- Born: Aaron Guralnick March 11, 1917
- Died: March 10, 2009 (aged 91)
- Occupation: real estate developer
- Known for: chairman of Newmark Group
- Spouses: Harriet Feil (deceased) Marion Katz
- Children: Jeffrey Gural Jane Gural Senders Barbara Gural
- Parent(s): Meyer Guralnick Rose Guralnick

= Aaron Gural =

Aaron Gural, originally Guralnick (March 11, 1917 - March 10, 2009) was chairman of New York real estate developer Newmark & Company for over 40 years.

==Biography==
Gural was born Aaron Guralnick in Manhattan, one of three children of Meyer and Rose Guralnick. He was raised in Washington Heights neighborhood of Manhattan. He shortened his last name to Gural. He graduated with a B.A. in accounting from New York University. His first job was reading water and electric meters for a company owned by his uncles called Spear & Company (which was purchased by Harry Helmsley in 1955 to form Helmsley-Spear). He then worked as a real estate broker and joined Newmark & Company in 1953. In 1956, he purchased Newmark with his two partners. He served as chairman from 1957 to 1998.

He was one of the first to convert industrial West Side properties and abandoned lofts to trendy, gentrified uses. He also acquired numerous landmark New York properties, such as the Flatiron Building. He was involved in the acquisition of over six million square feet of buildings in the New York metropolitan area through his career. His strategy was always to hold onto real estate over the long term.
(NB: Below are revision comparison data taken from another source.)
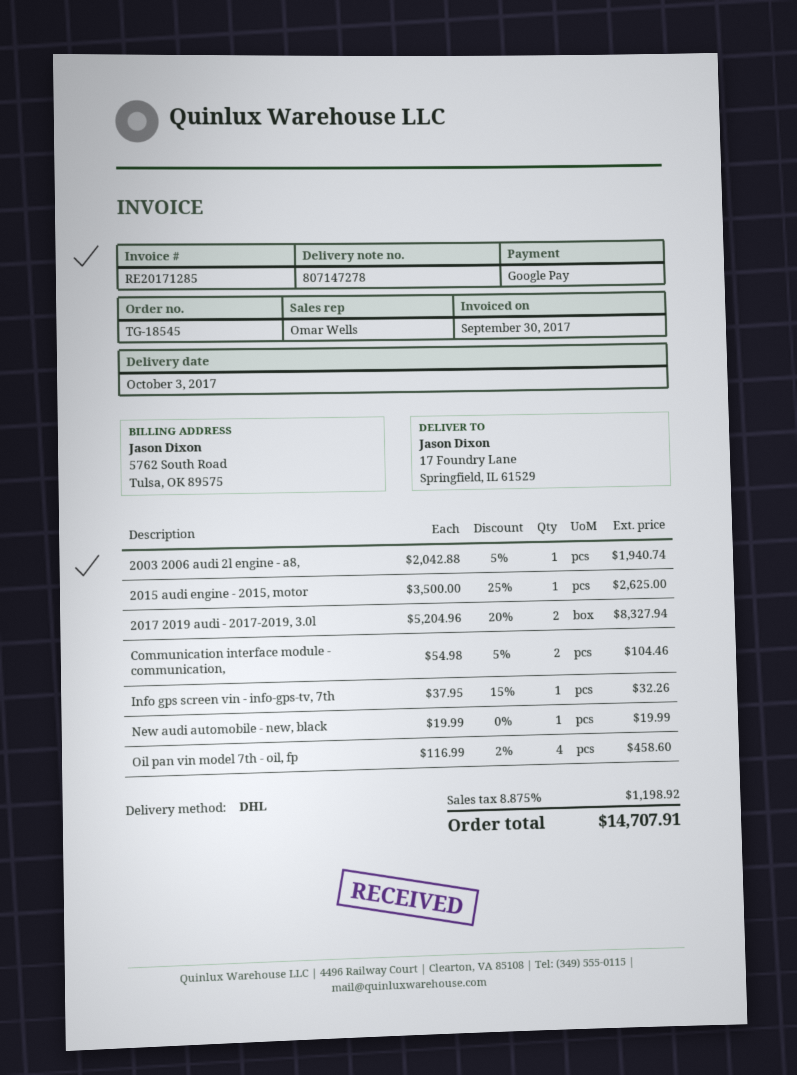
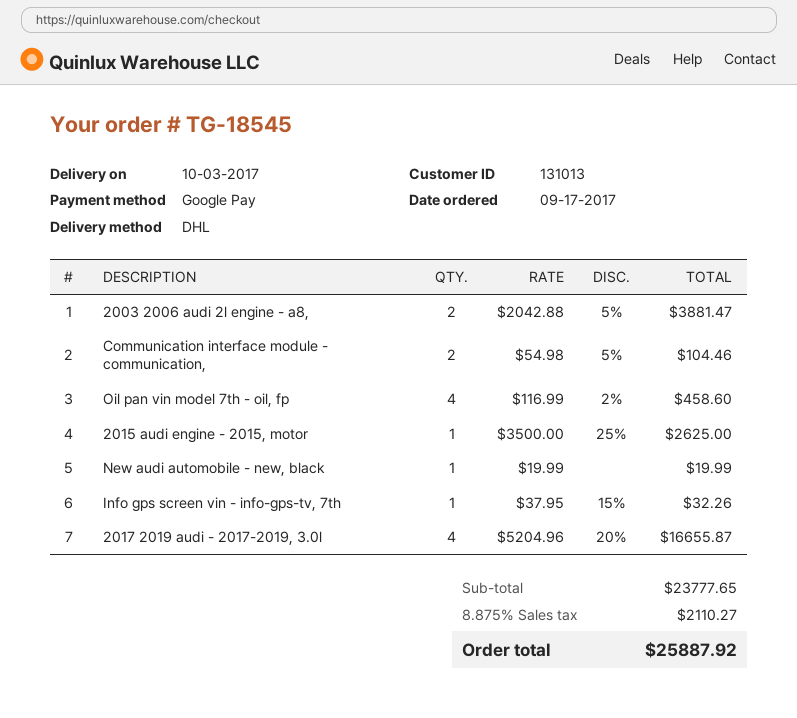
2003 2006 audi 2l engine - a8,: 1 x 2042.88 - 5% = 1940.74 -> 2 x 2042.88 - 5% = 3881.47
2017 2019 audi - 2017-2019, 3.0l: 2 x 5204.96 - 20% = 8327.94 -> 4 x 5204.96 - 20% = 16655.87
tax: 8.875% = 1198.92 -> 8.875% = 2110.27
total: 14707.91 -> 25887.92

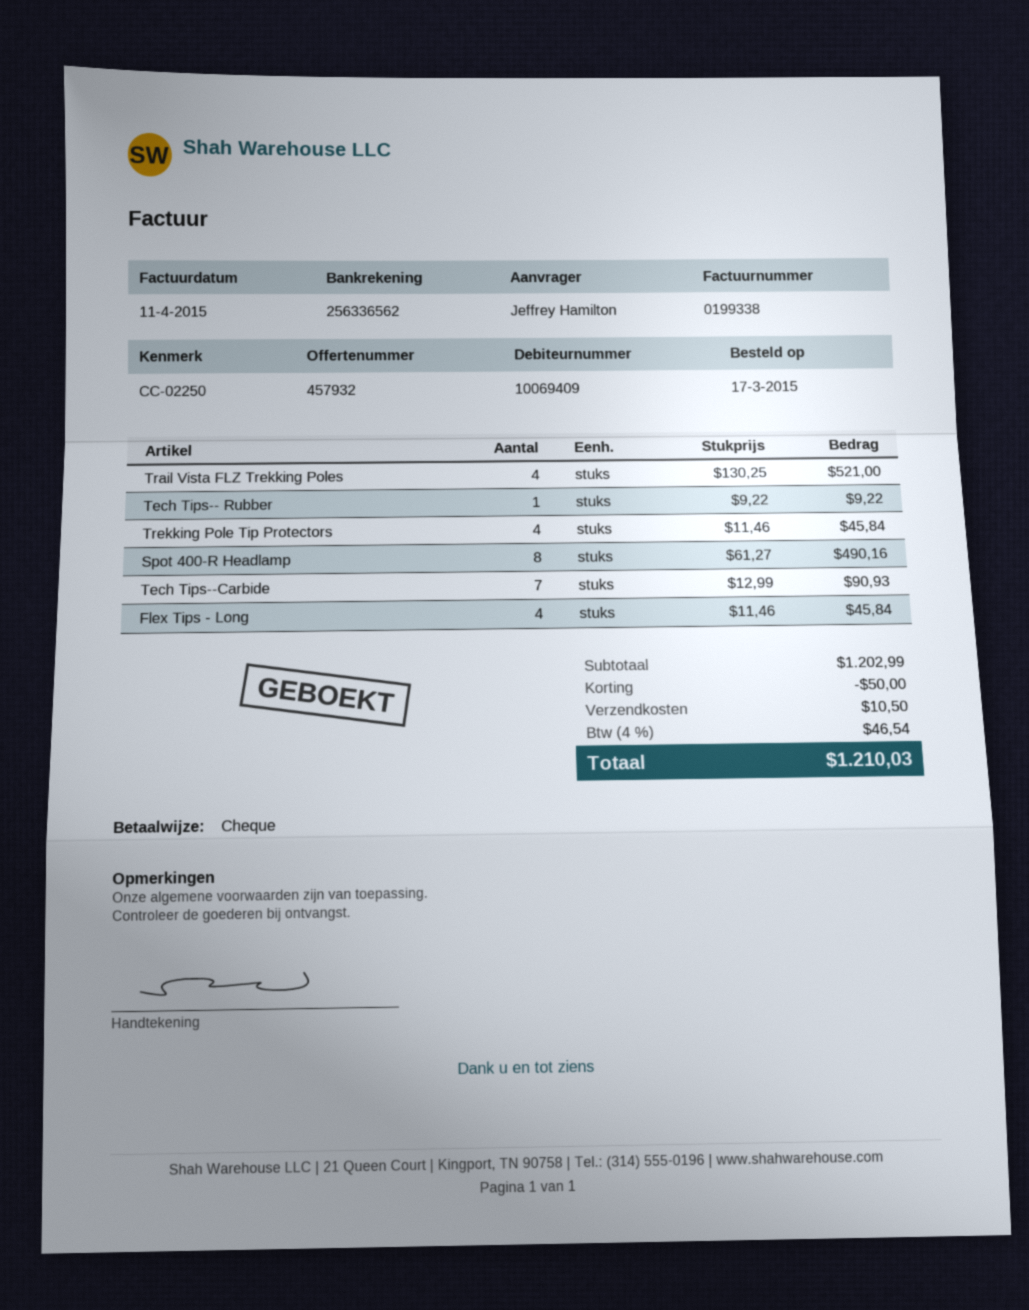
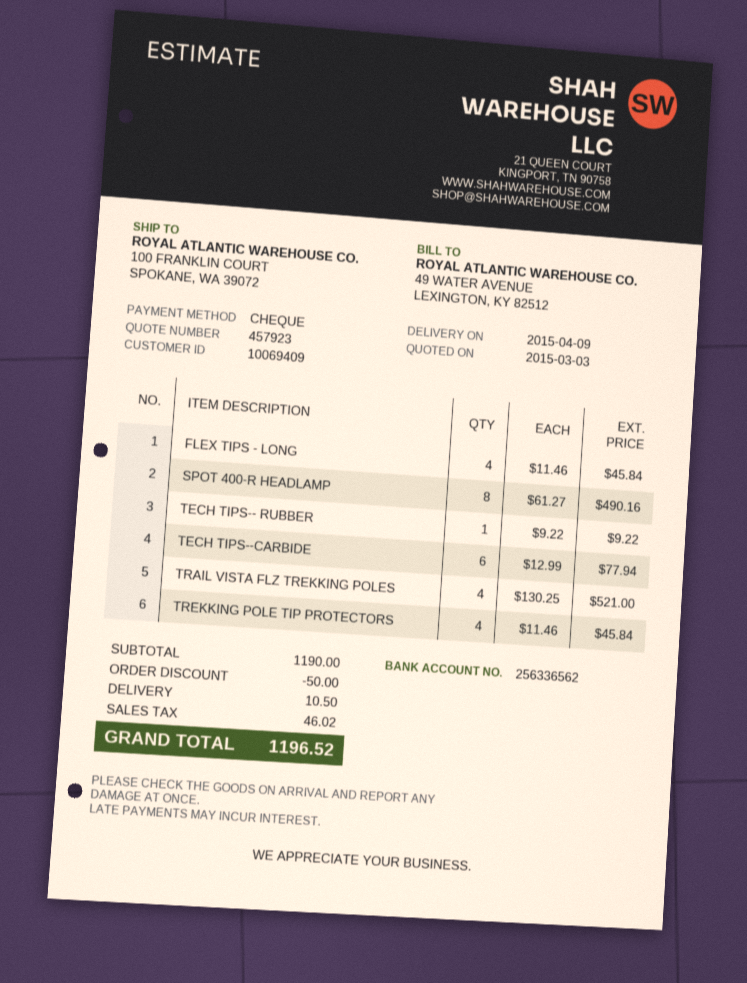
quote number: 457932 -> 457923
Tech Tips--Carbide: 7 x 12.99 = 90.93 -> 6 x 12.99 = 77.94
subtotal: 1202.99 -> 1190.00
tax: 46.54 -> 46.02
total: 1210.03 -> 1196.52

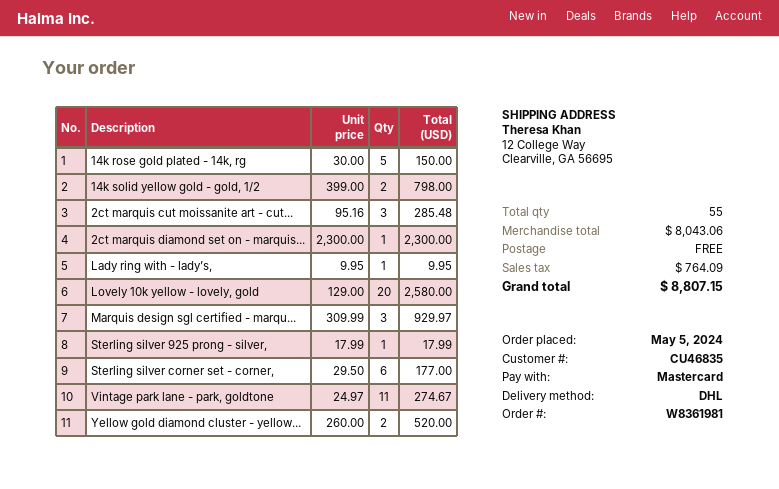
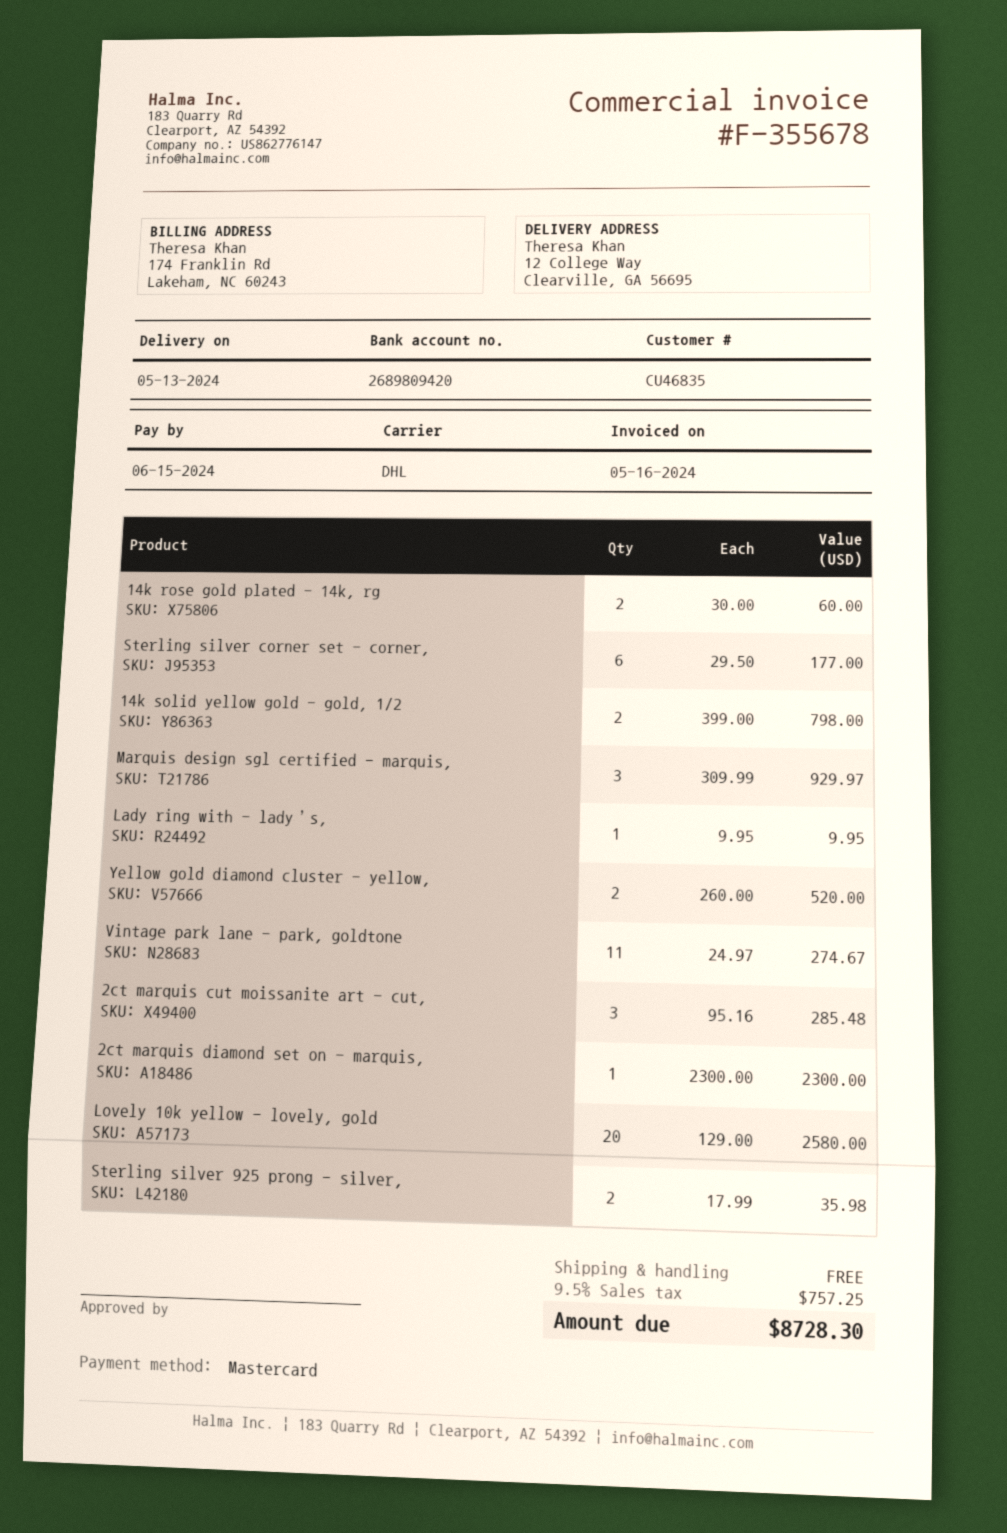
14k rose gold plated - 14k, rg: 5 x 30.00 = 150.00 -> 2 x 30.00 = 60.00
Sterling silver 925 prong - silver,: 1 x 17.99 = 17.99 -> 2 x 17.99 = 35.98
tax: 764.09 -> 757.25
total: 8807.15 -> 8728.30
==Personal life and death==
Gural was married twice: his first wife, Harriet Feil, died in 1945; his second wife, Marion Katz, the daughter of Russian Jewish immigrants, died in 1990. He has three children: Jeffrey Gural, Jane Gural Senders, and Barbara Gural. He died one day short of his 92nd birthday in Delray Beach, Florida, where he lived.

In 1979, Gural was a founding member of the Jewish Community Center of the Greater Five Towns. In 2018, the JCC was renamed the Marion & Aaron Gural Jewish Community Center in his honor. He also served as president of the Congregation Sons of Israel in Woodmere.